- Born: 1984 (age 40–41) Long Beach, California, U.S.
- Known for: performance, public art, Mail art

= John Burtle =

American artist

John Burtle (born in 1984) is an American artist who works in performance, Public Art, sculpture, and broadcast media. The artist lives in Los Angeles, often changes the spelling of their name, and frequently works with in groups .

==Work==
Burtle's work questions how people support themselves and others. He has regularly collaborated with others and also makes art individually. The subject matter of his sculptures and paintings ranges from gifts of affection such as flowers and candies to symbols of social groups: a school of fish, birds nest. Sculptures and paintings are displayed physically on top of each other. He also regularly sends drawings on postcards to friends

In 2020 Burtle was included in the exhibition SEX at Kurimanzuto, curated by Salón Silicón. For the exhibition the artist displayed Mariposones y Amigues or/and Book Blanket #3 (for Salón Silicón) and/or Is that a butt plug in your pocket or are you just happy to see me? The work consists of a large blanket draped over an empty bed. The blanket was made by collaging together different fabrics that the artist had made, found, cut up from sheets and clothes, as well as other imagery from artists he works with regularly, and historic queer figures. The work sews together images of a disparate queer community across generations.

==Collaborative and collective projects==

John Burtle and John Barllog began working together in 2006. In 2012 Sue Bell Yank wrote that the two Johns "construct workshops, interventions, and public actions that catalyze awareness of one’s influence on their environment and community." Their projects included "Make Your Own Effigy Workshops" on public sidewalks, a neighborhood wide Stone Soup, and releasing thousands of ladybugs in corporate retail spaces.

In 2007 John and John opened an exhibition space located on their left forearms. The galleries are designated by a tattooed rectangle and have had several names including Open Arms, Traveling Open Arm Display, Your Arms, and others. Over 200 artists have exhibit at the space, and exhibitions have included drawings, video projections, sculptures, performances, and more. The artist generally accept proposals from anyone and strive to exhibit art anywhere at any time. From 2019 to 2021 the gallery took the name Arm Gallery and was curated by Visitor Welcome Center for a series of exhibitions by 30 artists titled "No More Land West".

Burtle is a founder of the Eternal Telethon, a sporadically occurring live streamed performance art show that raises money to start an artist retirement home. He has organized broadcast from Machine Project, Public Fiction, and Human Resources in Los Angeles, and Bikini Wax in Mexico City.

The artist has been involved with Kchung Radio since the stations first broadcast, in 2011. With the artist Guan Rong, he hosted an hour long program called "Nooooooooooooooooooooooo" every Monday from 2011 to 2016.
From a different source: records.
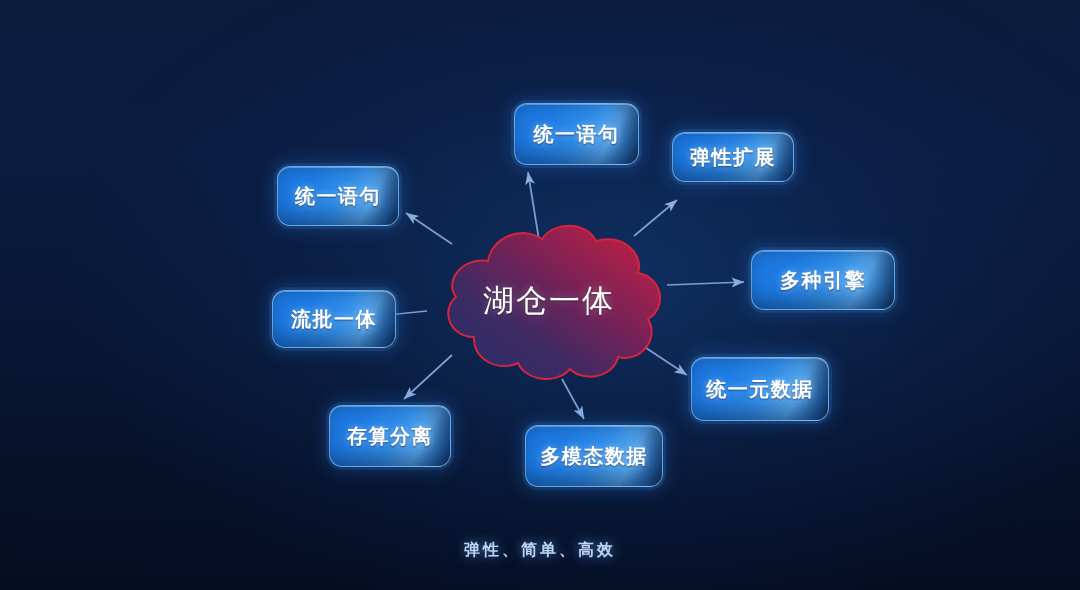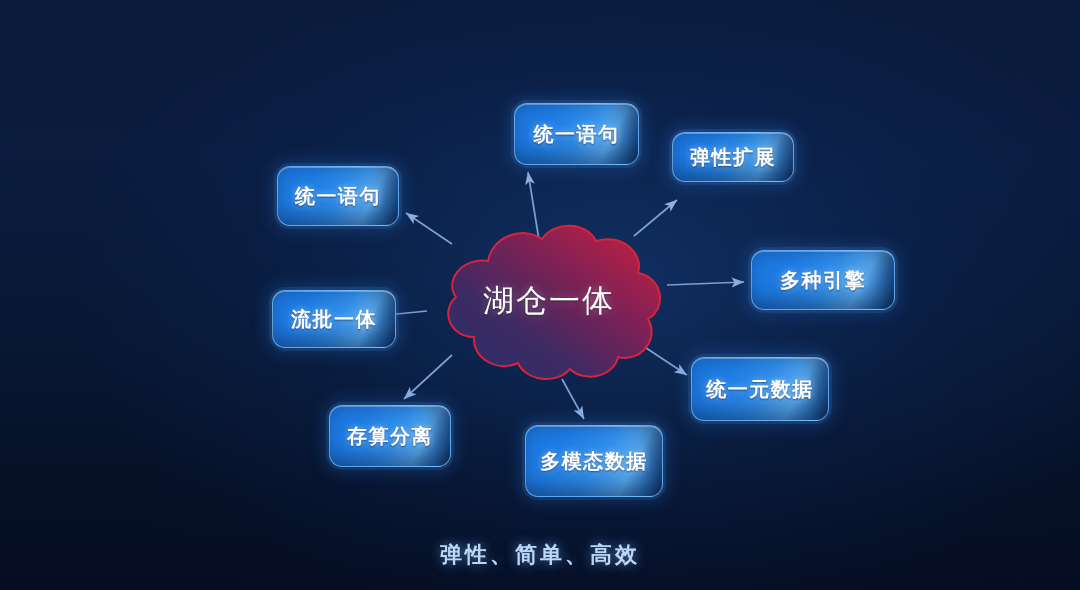--- a/index.html
+++ b/index.html
@@ -239,7 +239,7 @@
       <span>存算分离</span>
     </div>
 
-    <div class="node" style="left:525px;top:425px;width:138px;height:72px;text-align:right;">
+    <div class="node" style="left:525px;top:425px;width:138px;height:62px;text-align:right;">
       <span>多模态数据</span>
     </div>
 

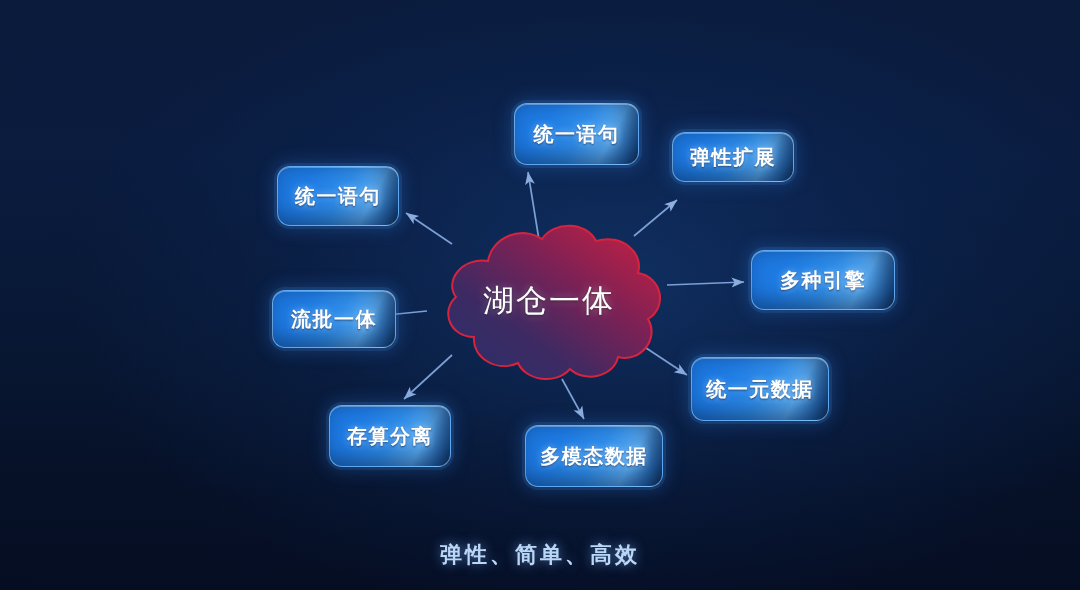--- a/index.html
+++ b/index.html
@@ -145,7 +145,7 @@
     top: 540px;
     width: 1080px;
     text-align: center;
-    font-size: 22px;
+    font-size: 16px;
     font-weight: bold;
     color: #bcd6f5;
     letter-spacing: 3px;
Burtel has been a supporter of the Los Angeles Contemporary Archive and has donated over 200 pieces of ephemera, documents, and artworks by acclaimed and lesser-known artist to their collection.

==Career==
Burtle has exhibited and performed at Human Resources Los Angeles, Craft Contemporary, Armory Center for the Arts, Los Angeles Contemporary Exhibitions, Museum of Contemporary Art, Los Angeles, Hammer Museum, Michael Benevento Gallery, Visitor Welcome Center, and the Getty Museum in Los Angeles. Outside of his home town he has presented projects at Museo Sierra Hermosa, Zacatecas; Kurrimanzuto, Mexico City; Museum of Contemporary Art, Chicago; Katohna Museum of Art, New York; Center for Performance Research, New York; and kohinoor, Copenhagen.